Get dirty, have fun and grow more food with great gardening tips from real-life gardeners.
The vibrant town of Lawrence, Kan., is turning heads thanks to its successful school garden projects. After a great first year of the West Junior High garden project, which included the students selling produce at weekly school markets, other schools around Lawrence decided to take the gardening plunge and get involved.
Central Junior High, Corpus Christi Elementary, Free State High School, Hillcrest Elementary and Sunset Hill Elementary are all starting gardens. Earlier this month, I joined teachers, students and community members in a work day at Sunset Hill. The Community Mercantile Education Foundation, which helped start the West garden, helped secure grants for the Sunset Hill garden project from the Elizabeth Schultz Environmental Fund and from the state.
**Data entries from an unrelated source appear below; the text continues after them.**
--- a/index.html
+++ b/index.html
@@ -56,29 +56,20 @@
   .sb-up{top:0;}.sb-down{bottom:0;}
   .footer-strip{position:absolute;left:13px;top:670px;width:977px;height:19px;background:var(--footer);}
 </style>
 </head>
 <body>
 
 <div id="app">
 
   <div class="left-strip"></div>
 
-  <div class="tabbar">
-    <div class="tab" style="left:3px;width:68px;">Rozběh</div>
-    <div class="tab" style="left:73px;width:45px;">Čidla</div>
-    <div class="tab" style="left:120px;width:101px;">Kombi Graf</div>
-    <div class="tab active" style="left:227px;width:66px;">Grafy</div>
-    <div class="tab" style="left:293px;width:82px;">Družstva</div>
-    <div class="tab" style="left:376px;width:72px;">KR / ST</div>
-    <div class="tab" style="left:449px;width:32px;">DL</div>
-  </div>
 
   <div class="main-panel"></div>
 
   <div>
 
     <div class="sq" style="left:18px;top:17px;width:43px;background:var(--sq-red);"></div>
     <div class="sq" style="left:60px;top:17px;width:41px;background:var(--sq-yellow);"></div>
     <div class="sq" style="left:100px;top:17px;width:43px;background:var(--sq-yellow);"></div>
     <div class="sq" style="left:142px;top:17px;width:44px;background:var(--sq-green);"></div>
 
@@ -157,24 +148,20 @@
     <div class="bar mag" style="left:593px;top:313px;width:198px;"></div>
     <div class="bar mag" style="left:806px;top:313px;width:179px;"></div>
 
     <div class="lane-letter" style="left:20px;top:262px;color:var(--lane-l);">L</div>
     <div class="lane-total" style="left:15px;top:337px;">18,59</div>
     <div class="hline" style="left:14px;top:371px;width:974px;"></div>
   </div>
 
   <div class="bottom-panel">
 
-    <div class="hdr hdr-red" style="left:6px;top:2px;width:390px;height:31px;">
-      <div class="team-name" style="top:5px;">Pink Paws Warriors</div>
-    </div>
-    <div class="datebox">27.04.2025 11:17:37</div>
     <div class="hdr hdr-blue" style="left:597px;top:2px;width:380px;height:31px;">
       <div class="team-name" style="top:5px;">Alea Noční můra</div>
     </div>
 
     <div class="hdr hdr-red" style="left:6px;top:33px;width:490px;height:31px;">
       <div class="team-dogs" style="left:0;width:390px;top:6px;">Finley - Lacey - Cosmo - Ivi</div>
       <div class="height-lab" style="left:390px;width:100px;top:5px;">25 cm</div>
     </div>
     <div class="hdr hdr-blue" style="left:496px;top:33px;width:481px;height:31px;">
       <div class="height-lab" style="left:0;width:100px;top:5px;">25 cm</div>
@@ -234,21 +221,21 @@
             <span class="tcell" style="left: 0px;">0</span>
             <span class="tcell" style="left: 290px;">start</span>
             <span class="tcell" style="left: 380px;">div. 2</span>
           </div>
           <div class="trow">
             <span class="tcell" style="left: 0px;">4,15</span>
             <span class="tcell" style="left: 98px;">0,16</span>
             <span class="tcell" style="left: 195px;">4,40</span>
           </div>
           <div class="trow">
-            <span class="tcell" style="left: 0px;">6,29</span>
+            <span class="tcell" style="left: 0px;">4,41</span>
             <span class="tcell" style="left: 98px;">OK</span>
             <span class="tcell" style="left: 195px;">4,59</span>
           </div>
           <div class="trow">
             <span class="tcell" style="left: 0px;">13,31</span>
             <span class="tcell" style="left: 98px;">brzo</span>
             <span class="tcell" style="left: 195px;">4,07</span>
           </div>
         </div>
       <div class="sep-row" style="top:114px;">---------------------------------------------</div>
It was a beautiful day in more ways than one. The weather was perfect, and standing back to watch people chatting, laughing and working hard together for something so cool just made me feel good. I didn’t know anyone when I arrived at the garden at 8 a.m. on our work day, but by the time I left a few hours later, I had chatted with Chris, the principal of the elementary school, Jim, a stay-at-home dad who just wanted to help out the community, Zach, a local teenager, and Nancy, director of education and outreach at the Community Mercantile, who brought us much-appreciated juice and snacks at the end of the work session. Here’s a bit of what we did during our work day.
We trimmed a few tree limbs from trees next to the garden in order to let in more sun (the wheelbarrow-as-ladder approach is not recommended for you to try at home!).
We dug out the path areas and put the loose soil from the paths onto the dedicated garden beds. After the paths were cleared, we lined them with paper to help keep out the weeds and then laid down wood mulch.
Thankfully, a dutiful broadfork was on hand! We used it to further loosen the soil in the bed areas and work in compost.
Almost done with the prep work!
We even had time at the end of the prep work to get a few potatoes in the ground. I don’t know about you, but I don’t think there are many things better than seeing a kid planting food in a garden.
I feel confident that this garden will thrive with all the awesome, caring people that are happily volunteering their time, energy, expertise and enthusiasm. Here’s to many bright days ahead — and delicious garden-fresh veggies in the cafeteria — for Sunset Hill Elementary School.
Shelley Stonebrook is MOTHER EARTH NEWS magazine’s main gardening editor. She’s passionate about growing healthy, sustainable food and taking care of our environment. Follow her on Twitter, Pinterest and Google+.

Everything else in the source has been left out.